Hacks selbst hat in der Folgezeit den Niedergang der DDR dramatisch protokolliert, zum Beispiel im Bürokraten-Drama Prexaspes. Den in den achtziger Jahren sich vorbereitenden Übergang in den Kapitalismus sah er literarisch in einer neuen "Romantik" gespiegelt. Er verhöhnte sie nicht nur in seinen Angriffen auf deren angeblichen Anführer Heiner Müller, sondern auch in Stücken, die romantische Stilmittel persiflierend vorführten. Nach 1989 schrieb er das Requiem auf die Deutsche Demokratische Republik: den Gedichtzyklus Jetztzeit. Elisabeth, Carl August und Ulbricht mutierten zu Stalin: Es war vorbei. Ganz am Ende, kurz vor seinem Tod: drei Dramoletts, die er nicht mehr in die Werkausgabe aufnahm (oder aufnehmen konnte) - Grotesken auf die PDS und auf das heulende Elend der abgewickelten DDR-Intelligenz, eine Hommage auf eine Art Saddam Hussein.
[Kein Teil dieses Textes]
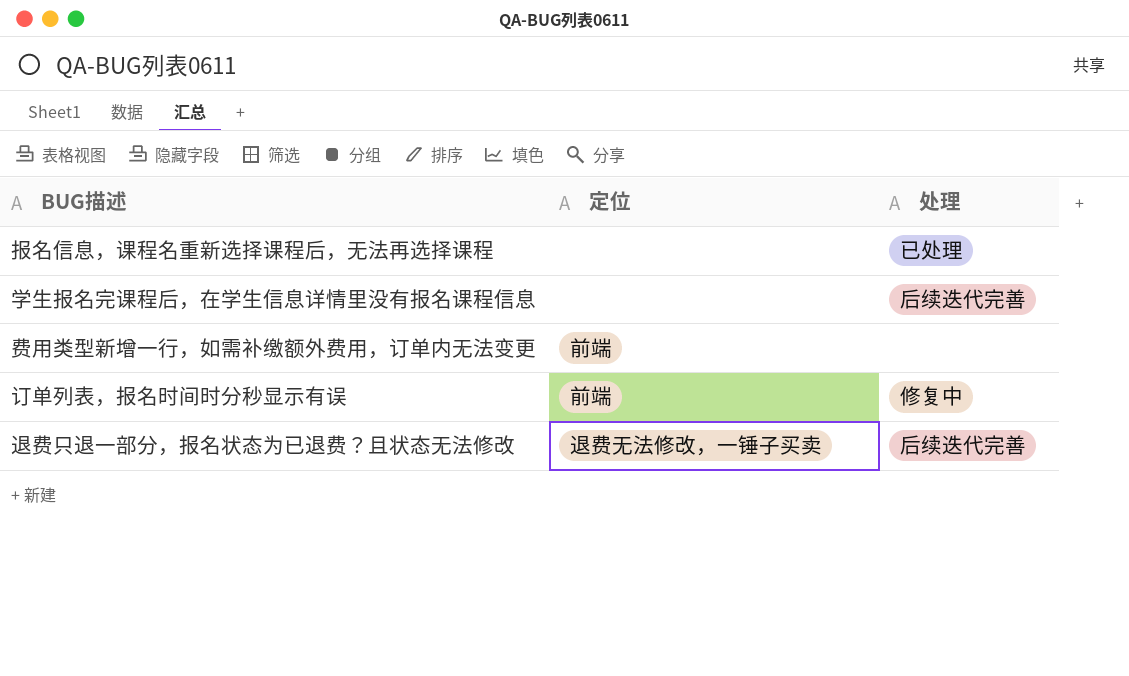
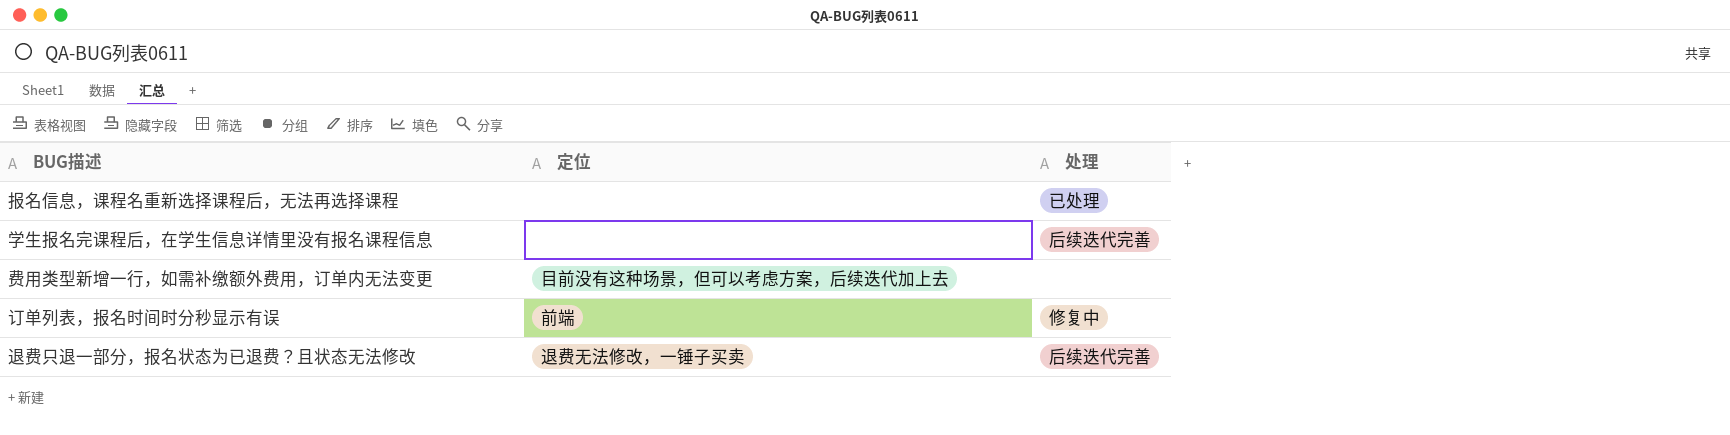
费用类型新增一行，如需补缴额外费用，订单内无法变更 | 定位: 前端 -> 目前没有这种场景，但可以考虑方案，后续迭代加上去

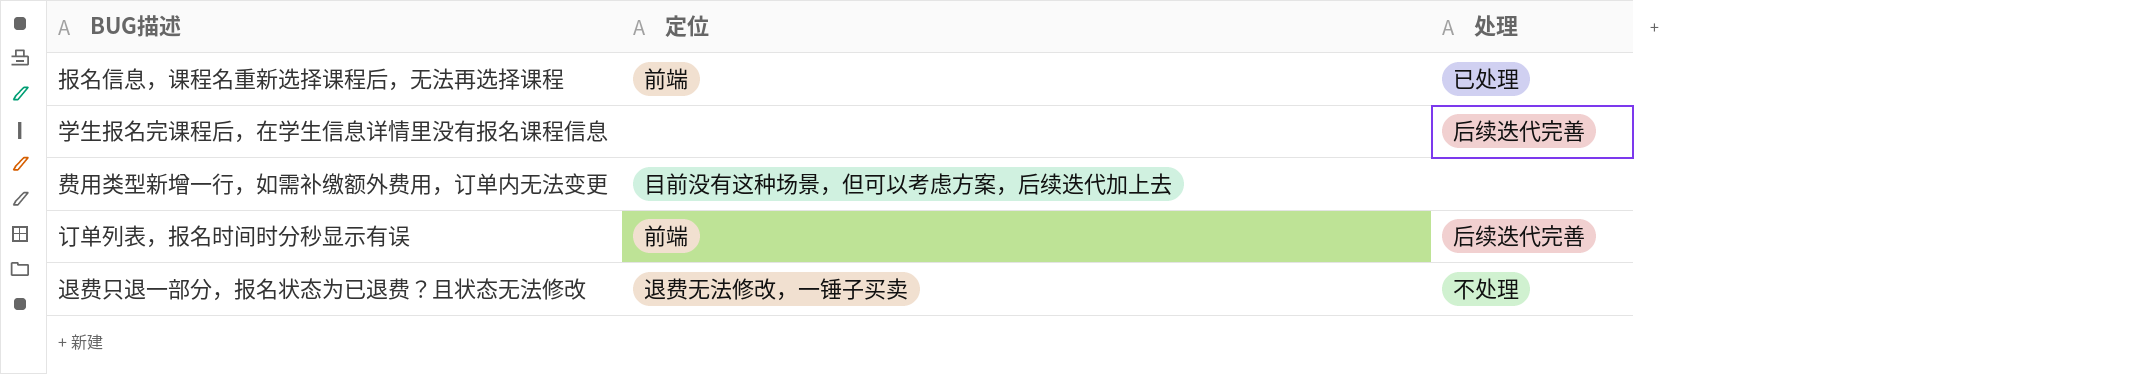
报名信息，课程名重新选择课程后，无法再选择课程 | 定位: none -> 前端
订单列表，报名时间时分秒显示有误 | 处理: 修复中 -> 后续迭代完善
退费只退一部分，报名状态为已退费？且状态无法修改 | 处理: 后续迭代完善 -> 不处理

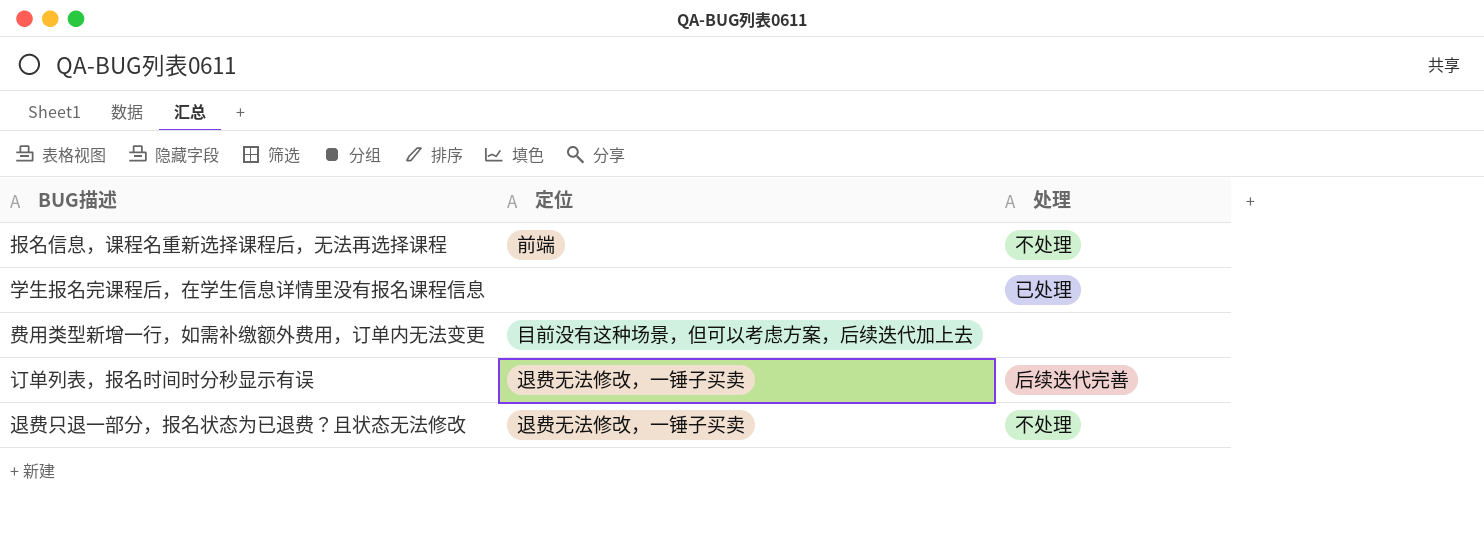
报名信息，课程名重新选择课程后，无法再选择课程 | 处理: 已处理 -> 不处理
学生报名完课程后，在学生信息详情里没有报名课程信息 | 处理: 后续迭代完善 -> 已处理
订单列表，报名时间时分秒显示有误 | 定位: 前端 -> 退费无法修改，一锤子买卖

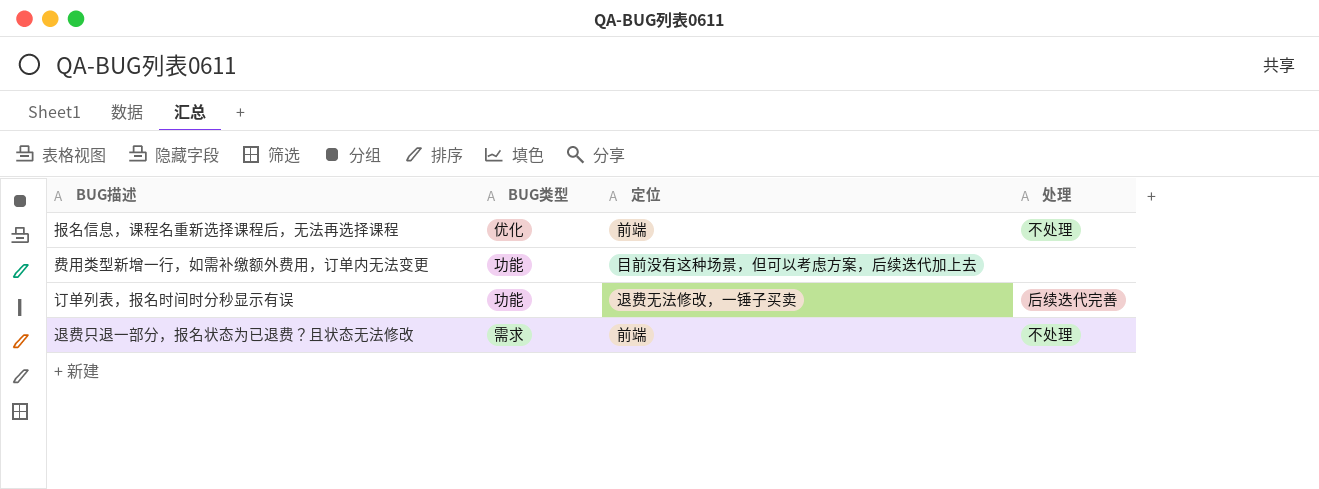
column BUG类型 | position: none -> 2
row 学生报名完课程后，在学生信息详情里没有报名课程信息: none | 已处理 -> none
退费只退一部分，报名状态为已退费？且状态无法修改 | 定位: 退费无法修改，一锤子买卖 -> 前端

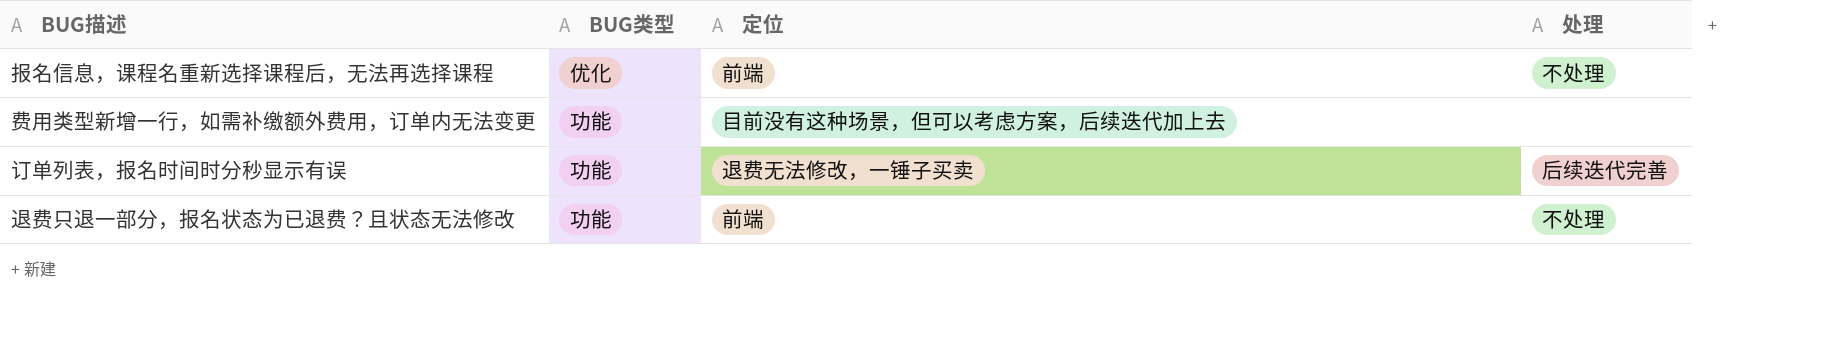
退费只退一部分，报名状态为已退费？且状态无法修改 | BUG类型: 需求 -> 功能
Das war der politische Hacks. Er konnte auch unpolitisch sein, zum Beispiel in seinem Angriff auf Biermann 1976. In André Müllers Gesprächen mit Hacks (2008) ist nachzulesen, was ihn damals ritt: Er war genervt. Hacks erörterte nicht, wie die DDR zu verteidigen und weiterzuentwickeln war; wahrscheinlich hielt er das längst für hoffnungslos. Er stellte lieber Betrachtungen zu Biermanns Manieren und zu Kunstfragen an. Weder bei der Petition der angeblichen "Romantiker" wollte er mittun noch sich den Ergebenheitsadressen von wenig begabten DDR-Kollegen anschließen. Anders als Strittmatter schwieg er nicht, denn die Gelegenheit zur Polemik war günstig. Als ihn Heinar Kipphardt um die Zusendung einer Kopie des Anti-Biermann bat, beschied er ihn, das könne er doch in der Frankfurter Rundschau nachlesen. In die Erstausgabe seiner Essay-Sammlung Die Maßgaben der Kunst hat er den Text nicht aufgenommen (in die Edition letzter Hand allerdings doch).
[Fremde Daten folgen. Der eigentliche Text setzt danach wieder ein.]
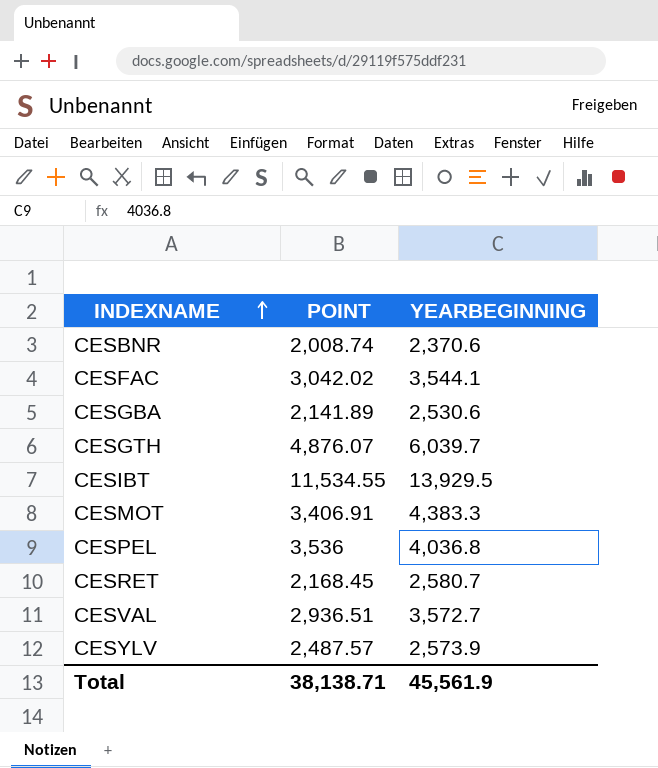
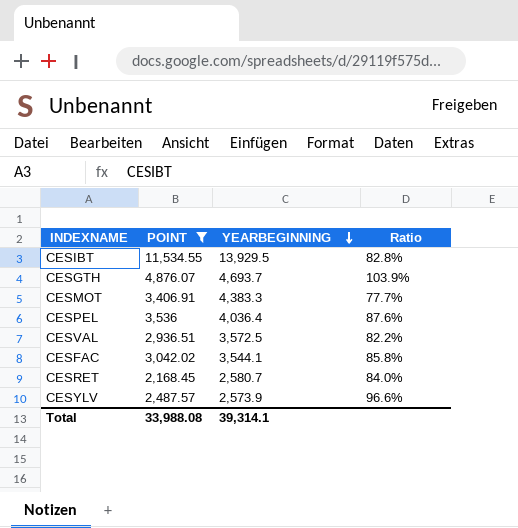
filter: none -> POINT >= 2,168.45
row order: INDEXNAME ascending -> YEARBEGINNING descending
column Ratio | formula: none -> [POINT] / [YEARBEGINNING]
CESGTH | YEARBEGINNING: 6,039.7 -> 4,693.7
CESPEL | YEARBEGINNING: 4,036.8 -> 4,036.4
CESVAL | YEARBEGINNING: 3,572.7 -> 3,572.5
Total | POINT: 38,138.71 -> 33,988.08
Total | YEARBEGINNING: 45,561.9 -> 39,314.1

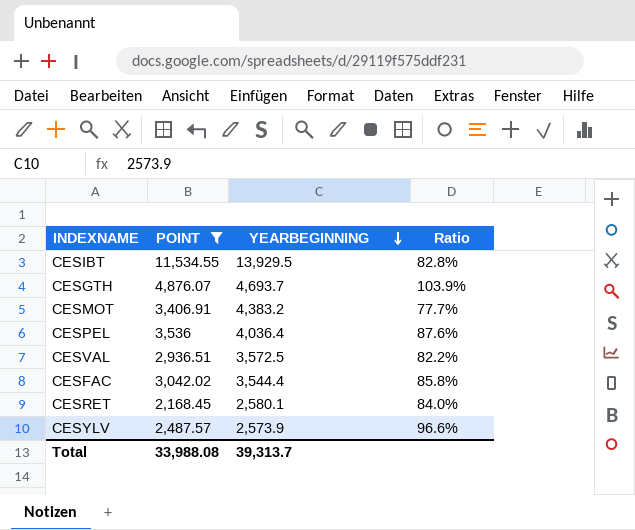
CESMOT | YEARBEGINNING: 4,383.3 -> 4,383.2
CESFAC | YEARBEGINNING: 3,544.1 -> 3,544.4
CESRET | YEARBEGINNING: 2,580.7 -> 2,580.1
Total | YEARBEGINNING: 39,314.1 -> 39,313.7

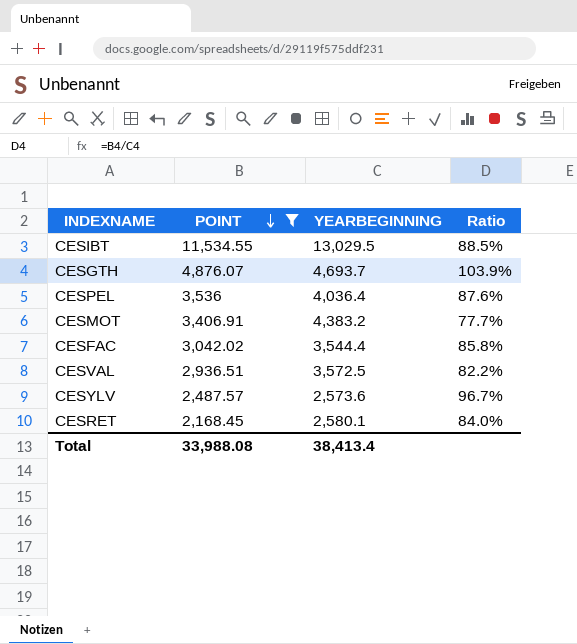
row order: YEARBEGINNING descending -> POINT descending
CESIBT | YEARBEGINNING: 13,929.5 -> 13,029.5
CESIBT | Ratio: 82.8% -> 88.5%
CESYLV | YEARBEGINNING: 2,573.9 -> 2,573.6
CESYLV | Ratio: 96.6% -> 96.7%
Total | YEARBEGINNING: 39,313.7 -> 38,413.4

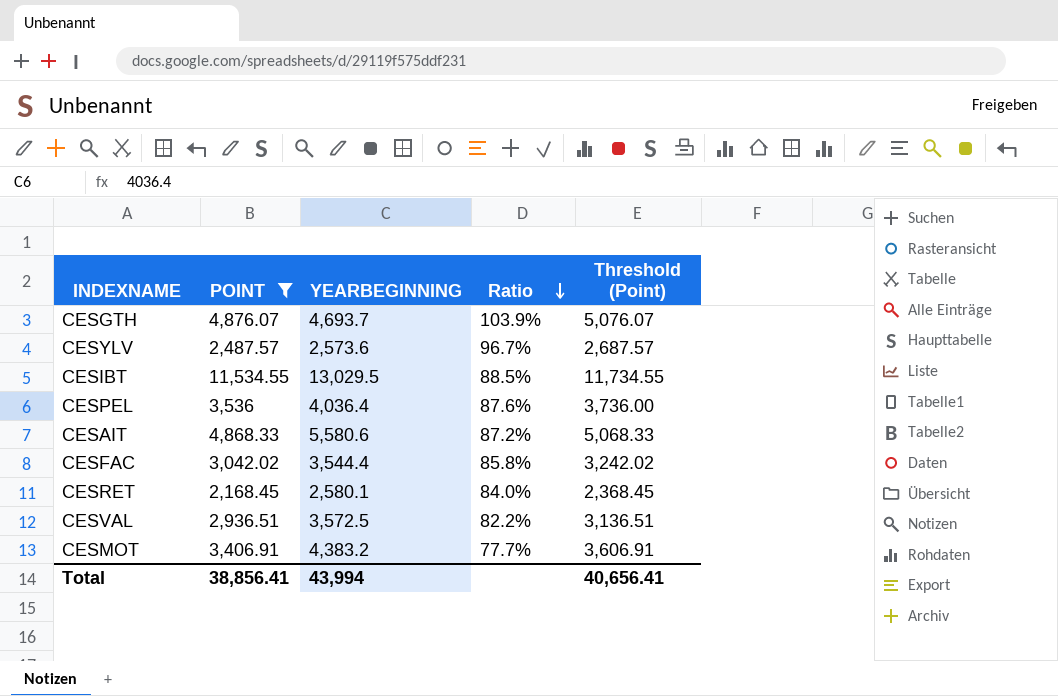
row order: POINT descending -> Ratio descending
column Threshold (Point) | formula: none -> [POINT] + 200
row CESAIT: none -> 4,868.33 | 5,580.6 | 87.2% | 5,068.33
Total | POINT: 33,988.08 -> 38,856.41
Total | YEARBEGINNING: 38,413.4 -> 43,994

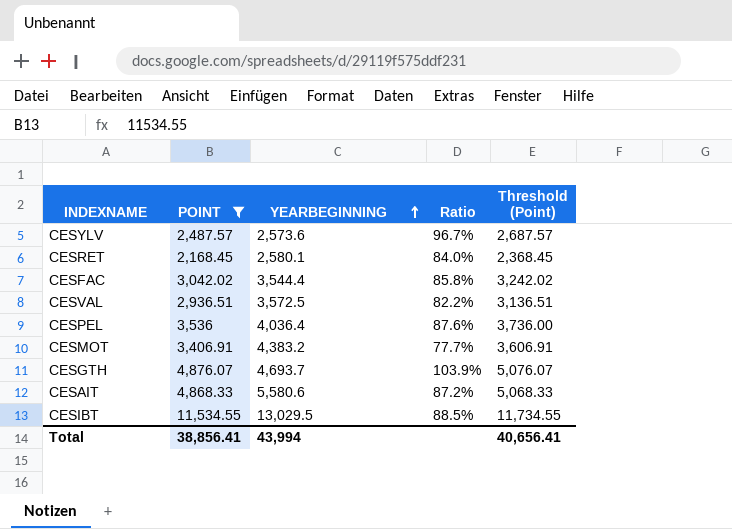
row order: Ratio descending -> YEARBEGINNING ascending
Inzwischen gibt es Zank um das Erbe. André Thiele meint, sein Autor sei näher an Thomas Mann heranzurücken als an Brecht. Von Letzterem hat sich Hacks bekanntlich distanziert, von dem Romancier nicht. Der Grund: die Differenz zu Brecht musste explizit erklärt werden, gegenüber Thomas Mann ergab sie sich von selbst. Ist Peter Hacks ein Nur-Künstler und somit ein "Dichter für alle"? Vielleicht künftig einmal, in einer klassischen Situation. Jetzt nicht.